Yeah thats the one Dave,

just remove the locking mechanism, drill your holes (its hard steel, and curved so lil tricky (but you know that , center punch no freehand sorry) and put one high up to maximise leverage from cable (youll need it), and one hole lower for the return spring to return cable and release lever (not too stiff a spring or youll need a crowbar to pull your activating lever).

Ive not had a problem with friction from carpet cause the cable housing/tubing is spring steel all the way.

The cable can (as far as ive tested) perform with a fair amount of bending as long as its fastened at regular intervals.

Oh and take the cable out and clean cable and its housing/tubing and give it some siliglide or similar to lube it so its nice and free, and easy to pull.

When you cut it to lenght gromet the ends, if youre removing a stopper (holds cable into the lever) make new one from tiny pipe, drill through middle of pipe (horizontally) bore one side a fraction larger to make a step so when you solder in the cable the solder grabs the step and wont let the cable pull through also flare the cable before you solder so it acts as a plug and the solder isnt doing all the work, this is important as if the hole you drill in the stopper doesnt have any taper to it the solder will just pull straight through the hole.

Due to the many bends you have no doubt put in the cable and the resulting load on it.

Wich is also why the unit wich holds the activating levers (boot & petrol cap) must be secured firmly so when you pull hard it doesnt rip out.
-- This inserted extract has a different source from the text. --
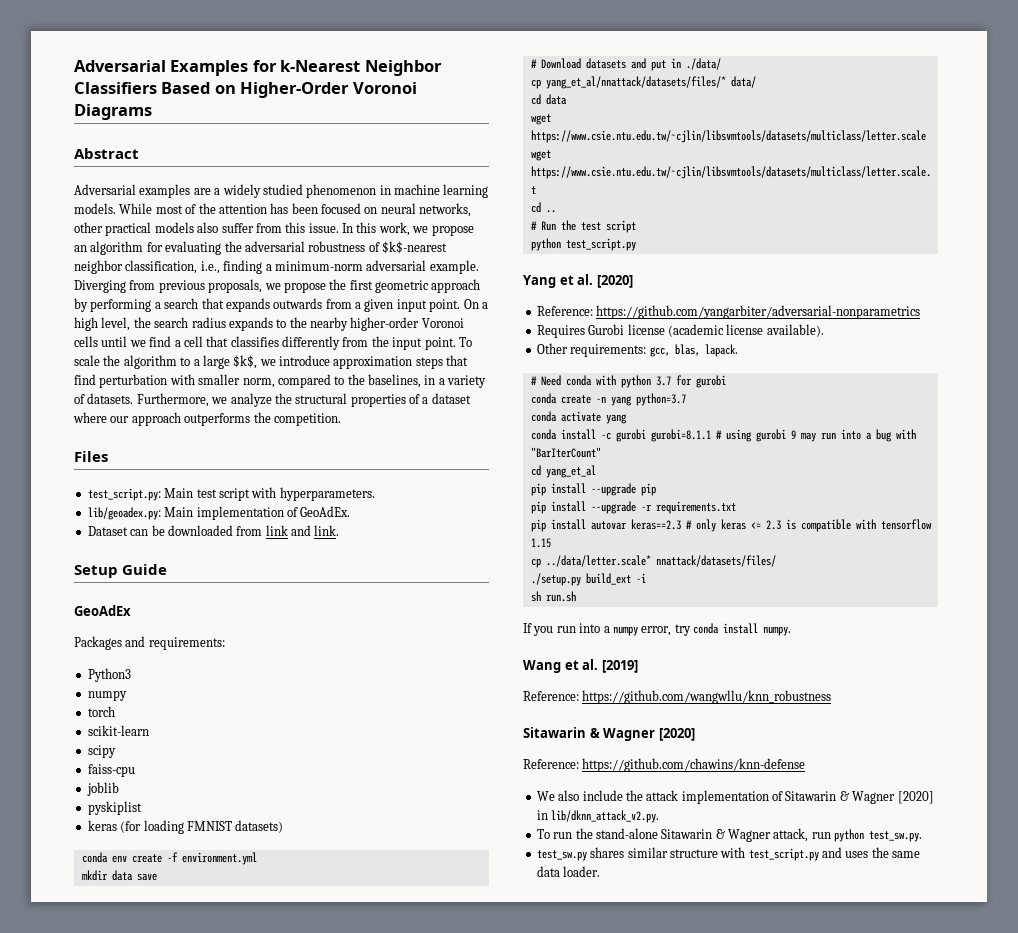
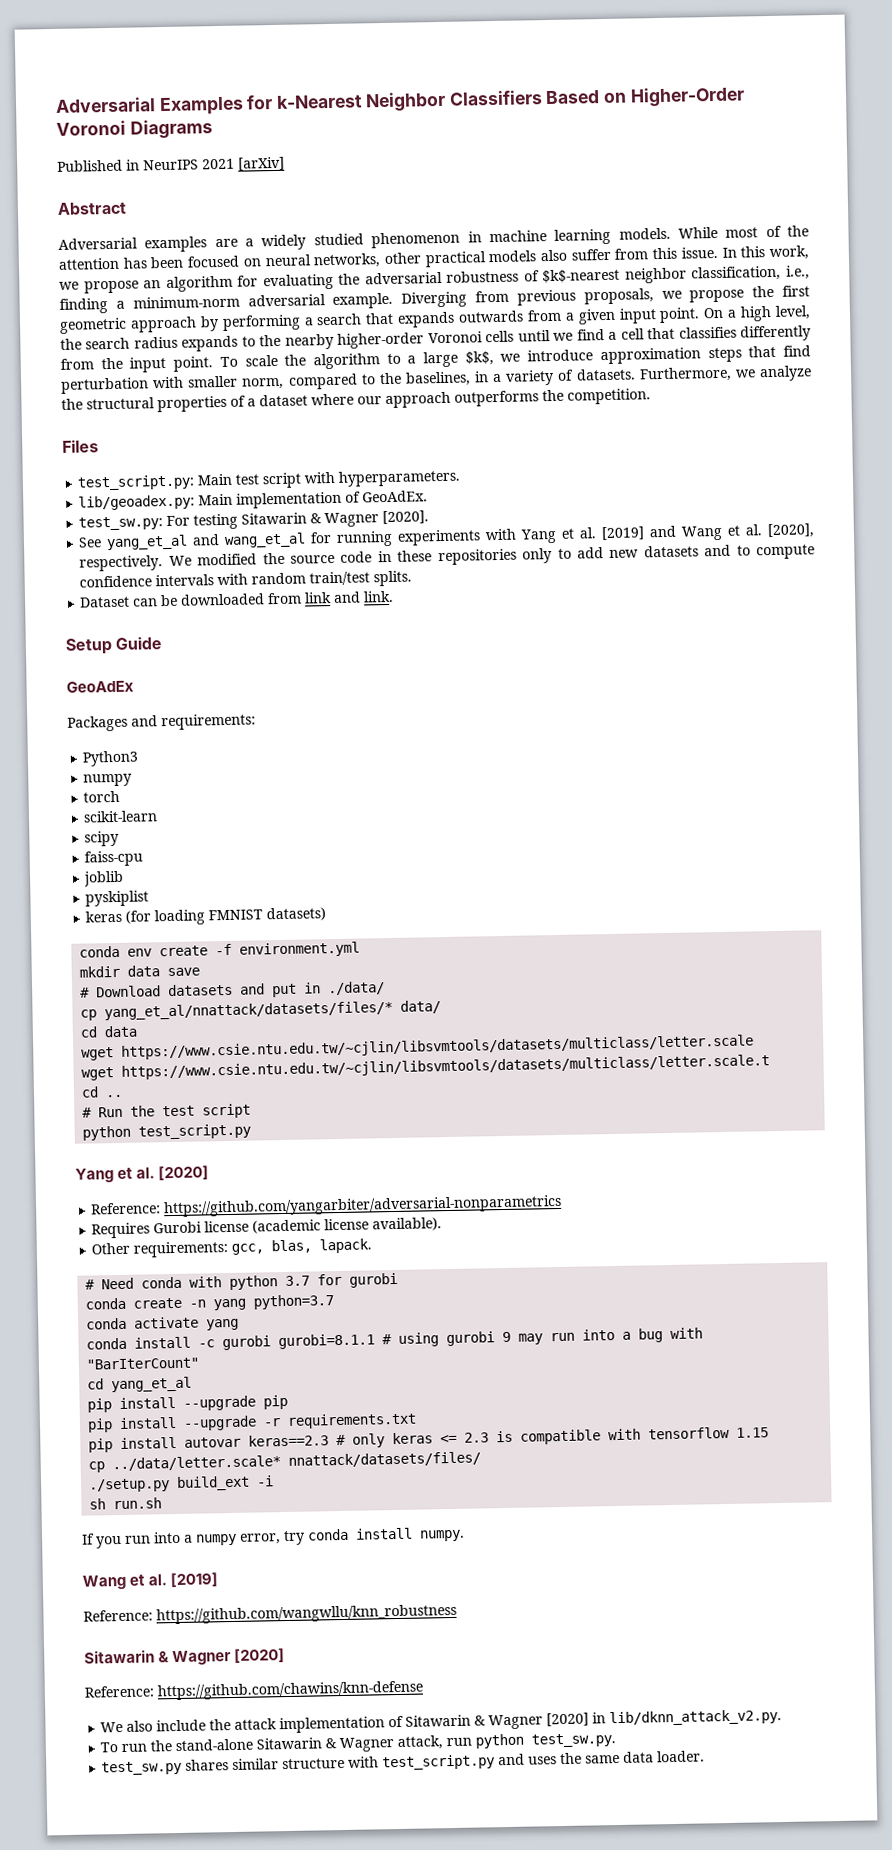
+ Published in NeurIPS 2021 [arXiv]
+ test_sw.py: For testing Sitawarin & Wagner [2020].
+ See yang_et_al and wang_et_al for running experiments with Yang et al. [2019] and Wang et al. [2020], respectively. We modified the source code in these repositories only to add new datasets and to compute confidence intervals with random train/test splits.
The more angular the bends the harder you pull.

Its simple enough for you dave and for you other guys i hope i described it a bit better this time.

Oh yeah dave about your wiring man im no expert but i just removed the whole lot and used the multimeter and a test light took me a week and my loom is alot thinner than before i removed all the earths that were to the same ground and made one common one for the lot and branched the rest got rid of afew wires, and even though i added spotters another heater circut stero and dashsh etch and stems and the rest its still smaller loom now and fits a treat i reckon youd be no worries at it mate id give it a go first then if you cant do it let that sparky work for his money and fix it up. sweet guys im off for a cuppa.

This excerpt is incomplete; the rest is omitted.